21: The only job you will ever attempt to hold is creating Elsagate style videos that exploit recommendation algorithms to get views from children.
22: With every new non-work acquaintance of the same sex you make, you will attempt to make at least one joke about you performing oral sex on them within 30 seconds of you meeting them. If you try to break contact with them within those 30 seconds, you will just blurt it out loud before leaving.
23: You are incapable of making a post on the GameFAQs message boards without calling for the extermination of a minority group. You must post on the GameFAQs message boards at least twice a day.
24: You cry whenever you hear a song in the key of A flat major.
25: You must write at least four paragraphs of hate mail, tweets, or emails to celebrities every day for as long as you're able to.
26: You become red-green colorblind, but your vision is correct any time you have a foreign object in your nose.
27: You can no longer see dogs. Your mind will subconsciously see dogs only enough to erase them from your conscious mind. All of your other senses still function correctly with respect to perceiving dogs.
28: You will attempt to become famous on the internet. You will not get a job, and will pour absolutely everything you have in to attaining and maintaining internet fame for the rest of your life, regardless of if you're actually talented. If a new technology comes along that obsoletes the internet, you will attempt to become famous there instead.
29: You are unable to see or hear anything at all unless there is a mirror within your field of vision. The mirror must be at least as reflective and colorless as the average bathroom mirror.
30: You can see a creature that nobody else can see. It whispers words of encouragement to you that nobody else can hear. Hearing the words of that creature fills you with confidence.
31: You become of scholar of the JoJo's Bizarre Adventure manga, obsessed with goal of being able to instantly tell if anything is a JoJo's Bizarre Adventure reference.
32: For each individual punch you throw, you must shout a two syllable battle cry of our choosing as loudly as you can.
33: You will feel progressively hungrier and weaker the more you listen to top 40 radio within a 24-hour span.
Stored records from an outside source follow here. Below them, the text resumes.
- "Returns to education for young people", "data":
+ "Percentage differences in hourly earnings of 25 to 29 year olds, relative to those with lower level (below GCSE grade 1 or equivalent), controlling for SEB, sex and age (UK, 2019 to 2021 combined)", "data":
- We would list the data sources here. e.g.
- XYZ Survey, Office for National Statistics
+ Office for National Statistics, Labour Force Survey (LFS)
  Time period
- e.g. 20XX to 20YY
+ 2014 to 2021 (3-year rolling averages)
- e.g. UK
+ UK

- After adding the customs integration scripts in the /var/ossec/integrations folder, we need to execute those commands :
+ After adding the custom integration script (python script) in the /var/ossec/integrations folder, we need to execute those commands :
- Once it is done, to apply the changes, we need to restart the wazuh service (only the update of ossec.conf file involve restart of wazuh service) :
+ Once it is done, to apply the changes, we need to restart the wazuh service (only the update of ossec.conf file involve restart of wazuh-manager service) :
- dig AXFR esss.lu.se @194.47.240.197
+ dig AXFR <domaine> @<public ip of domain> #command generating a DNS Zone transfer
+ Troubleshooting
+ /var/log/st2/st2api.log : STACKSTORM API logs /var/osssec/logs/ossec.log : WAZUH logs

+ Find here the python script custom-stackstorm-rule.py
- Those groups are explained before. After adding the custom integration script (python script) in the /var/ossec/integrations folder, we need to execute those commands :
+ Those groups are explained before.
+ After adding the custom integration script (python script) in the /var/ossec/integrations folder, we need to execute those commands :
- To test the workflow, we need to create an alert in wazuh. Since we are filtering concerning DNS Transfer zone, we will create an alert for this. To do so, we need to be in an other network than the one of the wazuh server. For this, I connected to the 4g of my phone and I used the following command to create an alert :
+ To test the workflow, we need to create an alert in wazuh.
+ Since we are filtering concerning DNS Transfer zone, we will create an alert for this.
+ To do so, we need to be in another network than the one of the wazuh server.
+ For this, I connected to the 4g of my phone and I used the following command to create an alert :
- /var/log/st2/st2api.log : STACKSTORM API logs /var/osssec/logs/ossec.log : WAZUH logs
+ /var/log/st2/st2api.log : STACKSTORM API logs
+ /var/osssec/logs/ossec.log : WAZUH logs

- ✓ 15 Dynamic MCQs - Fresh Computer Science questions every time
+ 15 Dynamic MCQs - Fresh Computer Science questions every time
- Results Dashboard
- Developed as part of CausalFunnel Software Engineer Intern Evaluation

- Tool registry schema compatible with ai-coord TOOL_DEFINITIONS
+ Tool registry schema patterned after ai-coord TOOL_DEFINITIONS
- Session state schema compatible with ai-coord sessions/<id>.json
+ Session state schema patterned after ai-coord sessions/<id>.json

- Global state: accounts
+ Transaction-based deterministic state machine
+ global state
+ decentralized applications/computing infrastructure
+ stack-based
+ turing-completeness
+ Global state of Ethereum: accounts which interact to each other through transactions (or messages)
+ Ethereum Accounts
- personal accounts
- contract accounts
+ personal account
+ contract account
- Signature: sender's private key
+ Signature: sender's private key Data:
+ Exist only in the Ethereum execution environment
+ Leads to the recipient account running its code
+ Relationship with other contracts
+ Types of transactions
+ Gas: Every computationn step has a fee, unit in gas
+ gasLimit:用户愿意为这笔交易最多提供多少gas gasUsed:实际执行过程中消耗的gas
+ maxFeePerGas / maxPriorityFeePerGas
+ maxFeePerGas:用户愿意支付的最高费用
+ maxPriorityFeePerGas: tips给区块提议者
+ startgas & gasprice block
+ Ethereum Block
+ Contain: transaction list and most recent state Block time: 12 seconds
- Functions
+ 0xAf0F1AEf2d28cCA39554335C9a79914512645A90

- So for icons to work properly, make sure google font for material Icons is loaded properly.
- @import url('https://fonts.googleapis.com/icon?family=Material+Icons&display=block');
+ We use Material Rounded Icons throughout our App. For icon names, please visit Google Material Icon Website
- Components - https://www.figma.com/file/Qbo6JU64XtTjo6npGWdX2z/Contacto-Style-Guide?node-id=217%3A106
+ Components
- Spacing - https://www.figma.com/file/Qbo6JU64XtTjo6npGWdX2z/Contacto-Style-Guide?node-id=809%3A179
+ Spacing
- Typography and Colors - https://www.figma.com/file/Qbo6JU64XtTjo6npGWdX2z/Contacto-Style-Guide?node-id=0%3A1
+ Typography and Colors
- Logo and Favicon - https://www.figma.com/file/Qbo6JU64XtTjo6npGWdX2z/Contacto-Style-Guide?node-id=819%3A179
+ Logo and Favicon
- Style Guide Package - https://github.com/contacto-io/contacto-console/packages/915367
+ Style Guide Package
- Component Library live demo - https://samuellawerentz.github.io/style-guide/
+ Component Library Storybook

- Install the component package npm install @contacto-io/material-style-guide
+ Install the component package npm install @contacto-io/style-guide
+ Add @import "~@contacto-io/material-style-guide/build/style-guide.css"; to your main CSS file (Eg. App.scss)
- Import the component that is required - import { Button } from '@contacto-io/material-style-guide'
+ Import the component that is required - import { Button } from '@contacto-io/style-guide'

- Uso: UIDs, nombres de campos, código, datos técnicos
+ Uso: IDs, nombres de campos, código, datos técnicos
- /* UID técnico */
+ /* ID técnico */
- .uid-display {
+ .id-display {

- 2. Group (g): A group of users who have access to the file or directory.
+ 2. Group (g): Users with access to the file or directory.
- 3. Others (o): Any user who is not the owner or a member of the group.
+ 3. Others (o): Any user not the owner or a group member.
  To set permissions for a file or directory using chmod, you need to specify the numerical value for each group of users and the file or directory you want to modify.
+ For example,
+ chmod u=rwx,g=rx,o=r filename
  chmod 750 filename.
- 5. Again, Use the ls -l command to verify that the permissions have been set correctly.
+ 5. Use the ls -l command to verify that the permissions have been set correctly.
34: Hearing any part of Dvorak's Symphony No. 9 in any context makes you orgasm. The sensation will become painful after twenty seconds of listening to that music within a five hour time span.
35: You can no longer buy anything from online retailers or chain stores with more than 100 locations.
36: You will try absolutely anything to become a Scientologist, but the only think you are allowed to say to any Scientologist is "I want Xenu to fuck me."
37: You will only sleep outside. Sleeping inside will cause you extreme anxiety.
38: Every word you speak out loud will be sung. You are free to choose the pitch and rhythm of your singing.
39: At the earliest available opportunity, you will do something that gets you fired. You won't know what it is. In every subsequent job application or interview you go through with, you will unconsciously do something terrible that prevents you from getting the job. You will forever remain unemployed.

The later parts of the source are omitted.